**Records provided**.
====

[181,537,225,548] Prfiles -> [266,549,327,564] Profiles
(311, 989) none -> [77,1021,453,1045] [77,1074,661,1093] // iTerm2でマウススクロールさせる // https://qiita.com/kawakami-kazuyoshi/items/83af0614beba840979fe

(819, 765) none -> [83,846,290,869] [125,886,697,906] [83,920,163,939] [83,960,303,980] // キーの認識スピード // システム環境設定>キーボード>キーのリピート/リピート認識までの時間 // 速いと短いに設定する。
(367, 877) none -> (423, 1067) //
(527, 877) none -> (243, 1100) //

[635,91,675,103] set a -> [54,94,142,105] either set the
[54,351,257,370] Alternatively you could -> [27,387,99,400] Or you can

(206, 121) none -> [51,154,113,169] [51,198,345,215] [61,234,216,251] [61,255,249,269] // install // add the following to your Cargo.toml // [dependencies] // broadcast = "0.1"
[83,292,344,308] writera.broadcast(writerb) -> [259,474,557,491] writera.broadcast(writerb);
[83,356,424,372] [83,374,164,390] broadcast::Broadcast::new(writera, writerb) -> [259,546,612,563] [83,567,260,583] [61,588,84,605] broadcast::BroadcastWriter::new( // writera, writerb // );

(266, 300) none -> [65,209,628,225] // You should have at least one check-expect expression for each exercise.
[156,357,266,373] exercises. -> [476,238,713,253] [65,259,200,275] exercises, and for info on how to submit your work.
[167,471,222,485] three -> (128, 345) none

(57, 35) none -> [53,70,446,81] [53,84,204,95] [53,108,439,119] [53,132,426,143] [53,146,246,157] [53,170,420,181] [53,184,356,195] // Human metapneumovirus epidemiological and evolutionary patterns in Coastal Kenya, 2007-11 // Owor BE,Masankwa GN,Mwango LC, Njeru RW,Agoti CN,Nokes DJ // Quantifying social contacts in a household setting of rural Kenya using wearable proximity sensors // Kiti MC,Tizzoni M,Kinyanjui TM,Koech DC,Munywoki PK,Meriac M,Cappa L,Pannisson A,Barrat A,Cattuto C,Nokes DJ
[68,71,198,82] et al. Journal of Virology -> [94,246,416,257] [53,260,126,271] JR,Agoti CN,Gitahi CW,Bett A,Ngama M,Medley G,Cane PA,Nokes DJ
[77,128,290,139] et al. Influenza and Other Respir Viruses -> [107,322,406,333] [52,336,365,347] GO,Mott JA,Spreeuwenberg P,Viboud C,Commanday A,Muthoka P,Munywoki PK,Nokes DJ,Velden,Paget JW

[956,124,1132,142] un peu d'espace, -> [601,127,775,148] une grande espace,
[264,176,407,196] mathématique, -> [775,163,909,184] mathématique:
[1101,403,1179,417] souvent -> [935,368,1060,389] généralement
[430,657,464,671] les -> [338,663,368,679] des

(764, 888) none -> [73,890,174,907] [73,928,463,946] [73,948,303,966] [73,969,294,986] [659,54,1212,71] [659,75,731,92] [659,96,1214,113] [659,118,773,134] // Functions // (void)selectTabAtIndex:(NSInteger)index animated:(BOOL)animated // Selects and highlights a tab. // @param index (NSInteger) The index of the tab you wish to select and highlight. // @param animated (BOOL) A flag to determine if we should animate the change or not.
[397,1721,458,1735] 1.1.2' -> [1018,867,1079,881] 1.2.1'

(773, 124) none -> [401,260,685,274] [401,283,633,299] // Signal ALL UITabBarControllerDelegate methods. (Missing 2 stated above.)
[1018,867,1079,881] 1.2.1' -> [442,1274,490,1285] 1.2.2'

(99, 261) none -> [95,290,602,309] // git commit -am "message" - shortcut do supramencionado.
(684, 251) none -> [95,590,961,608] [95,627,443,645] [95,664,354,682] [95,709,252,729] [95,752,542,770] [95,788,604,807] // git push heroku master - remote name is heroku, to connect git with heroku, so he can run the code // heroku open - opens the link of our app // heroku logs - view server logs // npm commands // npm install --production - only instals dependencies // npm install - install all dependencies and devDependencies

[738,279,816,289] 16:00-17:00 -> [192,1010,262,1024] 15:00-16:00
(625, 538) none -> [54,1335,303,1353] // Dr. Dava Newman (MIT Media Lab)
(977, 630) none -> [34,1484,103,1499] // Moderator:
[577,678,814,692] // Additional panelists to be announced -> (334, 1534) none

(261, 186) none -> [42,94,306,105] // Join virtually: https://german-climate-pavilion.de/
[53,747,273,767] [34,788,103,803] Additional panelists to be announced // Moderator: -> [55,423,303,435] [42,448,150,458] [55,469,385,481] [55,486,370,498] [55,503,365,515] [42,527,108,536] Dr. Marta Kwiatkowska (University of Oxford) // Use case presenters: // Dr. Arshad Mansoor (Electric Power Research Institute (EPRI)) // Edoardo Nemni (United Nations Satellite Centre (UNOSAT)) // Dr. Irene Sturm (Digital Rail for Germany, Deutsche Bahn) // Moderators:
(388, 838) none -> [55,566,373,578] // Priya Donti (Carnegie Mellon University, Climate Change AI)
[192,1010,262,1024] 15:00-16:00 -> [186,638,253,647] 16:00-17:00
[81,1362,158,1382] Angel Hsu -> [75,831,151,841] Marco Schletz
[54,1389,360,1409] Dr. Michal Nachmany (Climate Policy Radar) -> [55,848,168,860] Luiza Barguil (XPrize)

====

**Work request**. Only lines holding the word "Munywoki" belong in the answer; copy all of them from the records.

**Answer space**.
(57, 35) none -> [53,70,446,81] [53,84,204,95] [53,108,439,119] [53,132,426,143] [53,146,246,157] [53,170,420,181] [53,184,356,195] // Human metapneumovirus epidemiological and evolutionary patterns in Coastal Kenya, 2007-11 // Owor BE,Masankwa GN,Mwango LC, Njeru RW,Agoti CN,Nokes DJ // Quantifying social contacts in a household setting of rural Kenya using wearable proximity sensors // Kiti MC,Tizzoni M,Kinyanjui TM,Koech DC,Munywoki PK,Meriac M,Cappa L,Pannisson A,Barrat A,Cattuto C,Nokes DJ
[77,128,290,139] et al. Influenza and Other Respir Viruses -> [107,322,406,333] [52,336,365,347] GO,Mott JA,Spreeuwenberg P,Viboud C,Commanday A,Muthoka P,Munywoki PK,Nokes DJ,Velden,Paget JW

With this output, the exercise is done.